Хуа хмурится. Ему не нравится, как Лу подчеркнуто вежливо отказывает в просьбе пообедать, отшатывается от протянутой руки, будто Ван прокаженный, и поспешно удаляется из кабинета. Он снова строит в голове планы, но те, сразу обреченные на провал, рушатся каждый раз, стоит Хуа завести с Ханем разговор. Это порядком раздражает. В какой раз за этот месяц Лу отказывает ему? Хуа вовсе не устраивают ответы вроде «у меня болит голова», «нужно составить план уроков», «сегодня погода плохая». Есть ли у Лухана достаточная причина для отказа? Он не знает ее, но даже огромному терпению приходит конец, а уж он ждал непозволительно долго.

— Хань, — Хуа нагоняет его в коридоре, дергая за локоть и разворачивая к себе лицом. Лухан отводит взгляд, что еще больше заставляет Хуа негодовать. Одновременно с этим колючая досада расползается огромным пятном где-то внутри, отравляя обычно тихие и спокойные мысли младшего.

— Вы что-то хотели, директор? — Лухан говорит по своему обыкновению тихо и преувеличенно учтиво. Это злит, ведь Хань даже не понимает, что подливает масло в огонь из чувств Хуа, полыхающий с каждым днем все яростнее и яростнее.

— К чему этот цирк? — недоумевает Хуа. — Мы знакомы столько лет, брось это, Хань.

— Мне нужно работать, — единственное, что прилетает в ответ. Ван на мгновение застывает в удивлении и отпускает локоть старшего, тот успевает дойти до своего класса и провернуть ключ в замке.

— Значит, ты все еще сходишь с ума по нему? — голос, полный невыраженной обиды и горечи, заставляет Лухана вздрогнуть, а фраза выбивает из легких воздух. Лухан, словно статуя, стоит у распахнутой двери, спиной к внимательно следящему за ним Хуа, и не шевелится. — Тот… Айдол, кажется? О Сехун. Он тебя держит?

— Откуда… — пораженно выдыхает Лу. Младший ударил под дых, отчего гораздо больнее.

— Слухи ходили, что вы близки, — Ван сам не понимает, что несет и откуда взялись этот яд в голосе и ненависть к совершенно незнакомому человеку. — И потом, знаешь, выводы сделать очень легко. Честно говоря, агентство ведь не делало большого секрета из вашей… «дружбы». Ты часто попадал в камеры и едва ли не светился от счастья рядом с ним. Может, другие этого не замечали, но я… А потом этот неожиданный отъезд. Ходишь как убитый, отказываешь даже в самой малости. Скажи, Лулу… Я настолько противен тебе?

— Я… — старший не успевает договорить: Хуа толкает его в класс, хлопок двери гулко разносится по просторному помещению, а Лу Хань оказывается прижатым к двери железной хваткой. — Что ты…

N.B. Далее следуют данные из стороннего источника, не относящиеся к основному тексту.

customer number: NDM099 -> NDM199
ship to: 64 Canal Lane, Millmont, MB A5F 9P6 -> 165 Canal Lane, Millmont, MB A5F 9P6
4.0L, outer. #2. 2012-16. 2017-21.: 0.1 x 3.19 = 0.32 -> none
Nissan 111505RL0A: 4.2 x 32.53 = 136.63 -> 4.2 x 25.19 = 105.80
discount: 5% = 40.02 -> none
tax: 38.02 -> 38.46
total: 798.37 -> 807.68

— Не притворяйся, что не видишь, как я схожу с ума по тебе, — жаркий шепот в область ключиц. Лухану противно до слез и бешено колотящегося в испуге сердца. Хуа будто с цепи сорвался, словно в бреду, шептал что-то бессвязное, зажимая Лу между дверью и своим горячим телом. Омерзительно до душераздирающих криков, которые так хочется выпустить наружу, но ком застрял в горле, не давая старшему нормально вдохнуть. — Знаешь, Хань. Ты эгоист. Я даже не подозревал, что ты настолько бездушный, — Хуа опускает ладонь на талию блондина, заставляя того задергаться сильнее в попытке освободиться. Ван с отстраненной, лишенной всякой адекватности радостью думает, как же замечательно, что его Лулу по-прежнему такой хрупкий. Он бьется в его руках, как птица в клетке, распаляя Хуа. Глаза младшего загораются сладким вожделением и непонятным предвкушением, когда Лухан поднимает на него загнанный взгляд.

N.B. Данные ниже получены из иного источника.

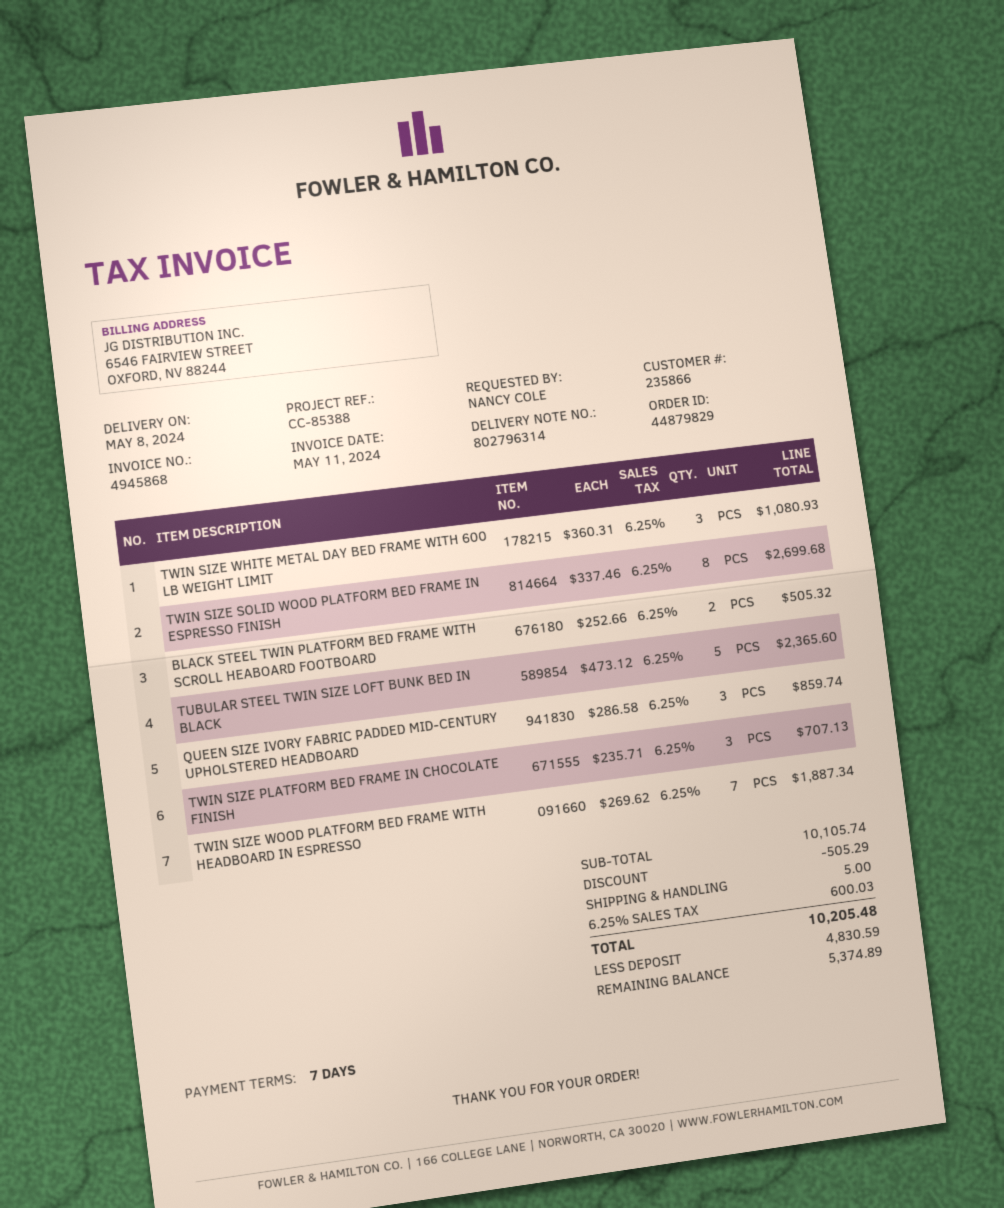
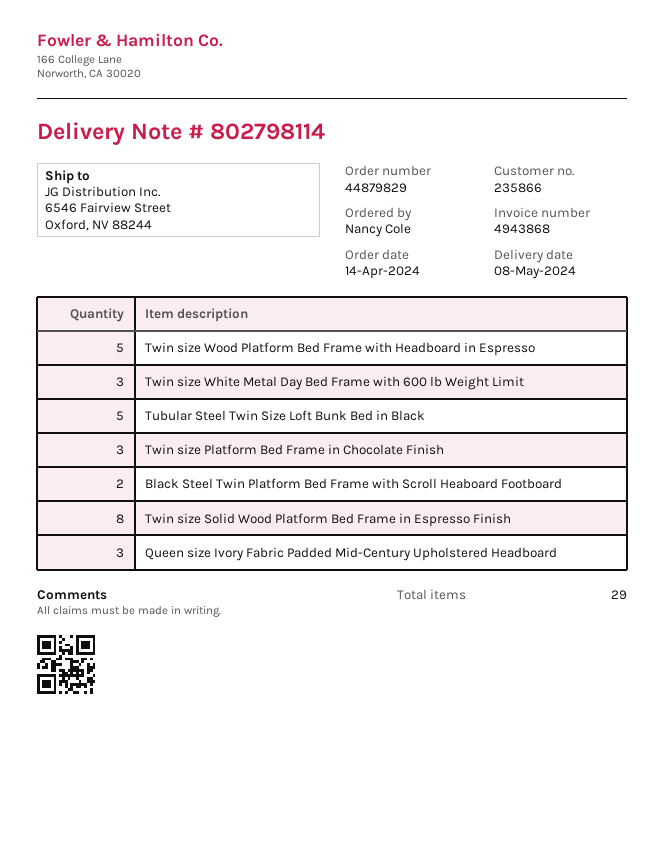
delivery note number: 802796314 -> 802798114
invoice number: 4945868 -> 4943868
TWIN SIZE WOOD PLATFORM BED FRAME WITH HEADBOARD IN ESPRESSO: 7 -> 5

— Отпусти, — шипит блондин.

— Чтобы ты снова мучил меня? — издевательски смеется Ван, развязывая свой галстук. Хлестко вздернув черной сатиновой тканью в воздухе, он ловко перехватывает оба запястья Ханя. Ткань галстука скользит по ним, обдавая обманчиво приятным холодком, а в следующее мгновение —крепкий узел, давящий и раздражающий кожу. — Знаешь, я ведь мог не ждать. Просто взять тебя еще тогда, на балу. Ты был полностью в моей власти. Думаешь, смог бы противиться? — Хуа проводит носом по тонкой шее старшего. — Такой хрупкий, — одной рукой придерживая его запястья, второй пробирается под идеально выглаженную рубашку, большим пальцем оглаживая проступающие под кожей ребра. Лухан перестает дышать, широко распахивает глаза, и младший видит в них панику. — Еще тогда ты должен был стать моим.

— Что ты мелешь… — Сглатывая, хрипит Хань. — Хуа, приди в себя. Я совсем не узнаю тебя.